Chapter 4. Reliability, availability, and serviceability

111

Two ports are combined into an ECC word and supply 128 bits of data. The ECC that is
deployed can correct the result of an entire DRAM module that is faulty. This is also known as

Chipkill

correction. Then, it can correct at least an additional bit within the ECC word.

The additional spare DRAM modules are used so that when a DIMM experiences a Chipkill
event within the DRAM modules under a port, the spare DRAM module can be substituted for
a failing module. This process avoids the need to replace the DIMM for a single Chipkill event.

Depending on how DRAM modules fail, it might be possible to tolerate up to four DRAM
modules failing on a single DIMM without needing to replace the DIMM, and then still correct
an additional DRAM module that is failing within the DIMM.

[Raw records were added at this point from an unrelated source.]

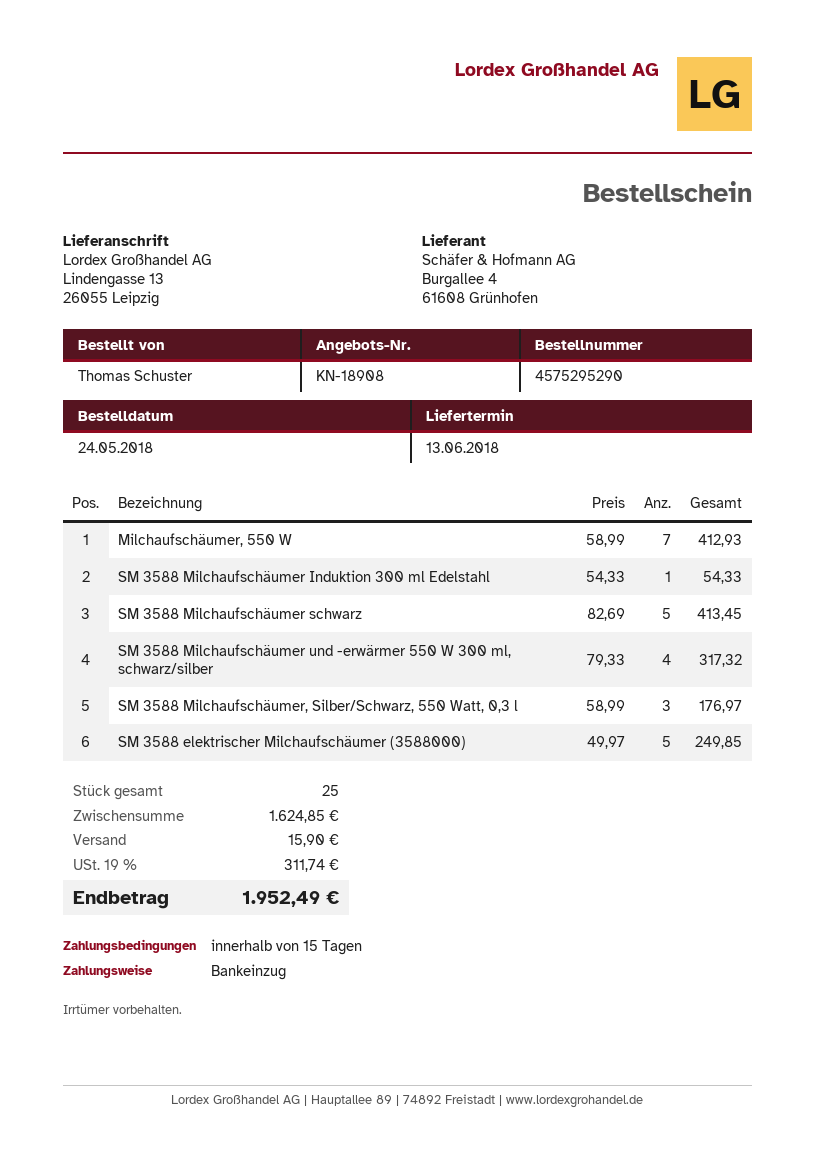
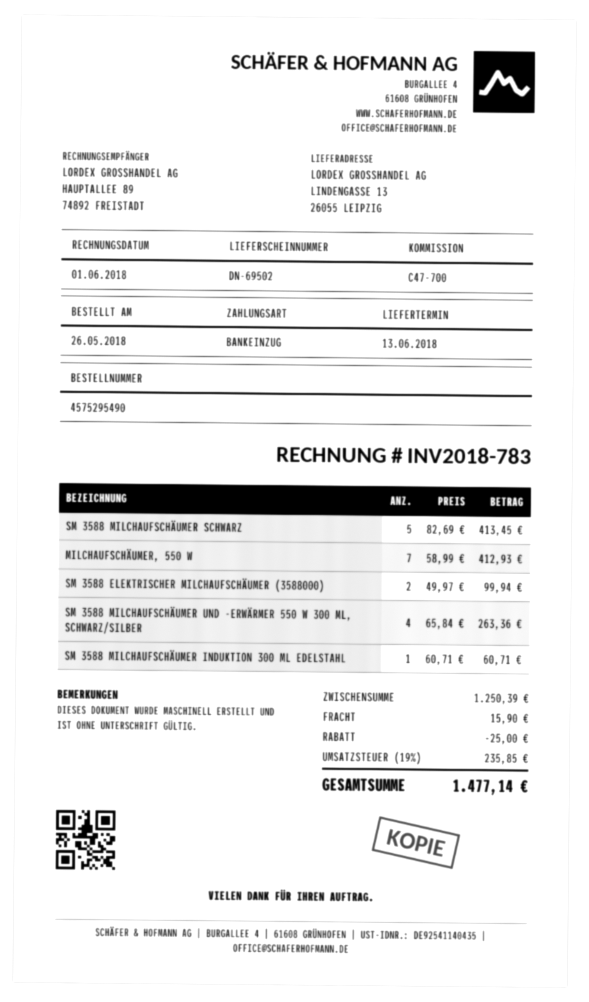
order number: 4575295290 -> 4575295490
order date: 2018-05-24 -> 2018-05-26
SM 3588 Milchaufschäumer Induktion 300 ml Edelstahl: 1 x 54.33 = 54.33 -> 1 x 60.71 = 60.71
SM 3588 Milchaufschäumer und -erwärmer 550 W 300 ml, schwarz/silber: 4 x 79.33 = 317.32 -> 4 x 65.84 = 263.36
SM 3588 Milchaufschäumer, Silber/Schwarz, 550 Watt, 0,3 l: 3 x 58.99 = 176.97 -> none
SM 3588 elektrischer Milchaufschäumer (3588000): 5 x 49.97 = 249.85 -> 2 x 49.97 = 99.94
subtotal: 1624.85 -> 1250.39
discount: none -> 25.00
tax: 19% = 311.74 -> 19% = 235.85
total: 1952.49 -> 1477.14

Other DIMMs are offered with these systems. A 32 GB DIMM has two ranks, where each rank
is similar to the 16 GB DIMM with DRAM modules on four ports, and each port has 10 x8
DRAM modules.

In addition, a 64 GB DIMM is offered through x4 DRAM modules that are organized in four
ranks.

In addition to the protection that is provided by the ECC and sparing capabilities, the memory
subsystem also implements scrubbing of memory to identify and correct single bit soft errors.
Hypervisors are informed of incidents of single-cell persistent (hard) faults for deallocation of
associated pages. However, because of the ECC and sparing capabilities that are used, such
memory page deallocation is not relied on for repair of faulty hardware.

If a more substantial fault persists after all the self-healing capabilities are used, the
hypervisor also can dynamically moving logical memory blocks from faulty memory to unused
memory blocks in other parts of the system. This feature can take advantage of memory that
is otherwise reserved for Capacity on Demand capabilities.

Finally, if an uncorrectable error in data is encountered, the memory that is affected is marked
with a special uncorrectable error code and handled as described for cache uncorrectable
errors.

4.3.11 I/O subsystem availability and Enhanced Error Handling

Use multi-path I/O and VIOS for I/O adapters and RAID for storage devices to prevent
application outages when I/O adapter faults occur.

To permit soft or intermittent faults to be recovered without failover to an alternative device or
I/O path, Power Systems hardware supports Enhanced Error Handling (EEH) for I/O adapters
and PCIe bus faults.

EEH allows EEH-aware device drivers to try again after certain non-fatal I/O events to avoid
failover, especially in cases where a soft error is encountered. EEH also allows device drivers
to terminate if an intermittent hard error or other unrecoverable errors occur, while protecting
against reliance on data that cannot be corrected. This action typically is done by “freezing”
access to the I/O subsystem with the fault. Freezing prevents data from flowing to and from an
I/O adapter and causes the hardware/firmware to respond with a defined error signature
whenever an attempt is made to access the device. If necessary, a special uncorrectable error
code can be used to mark a section of data as bad when the freeze is started.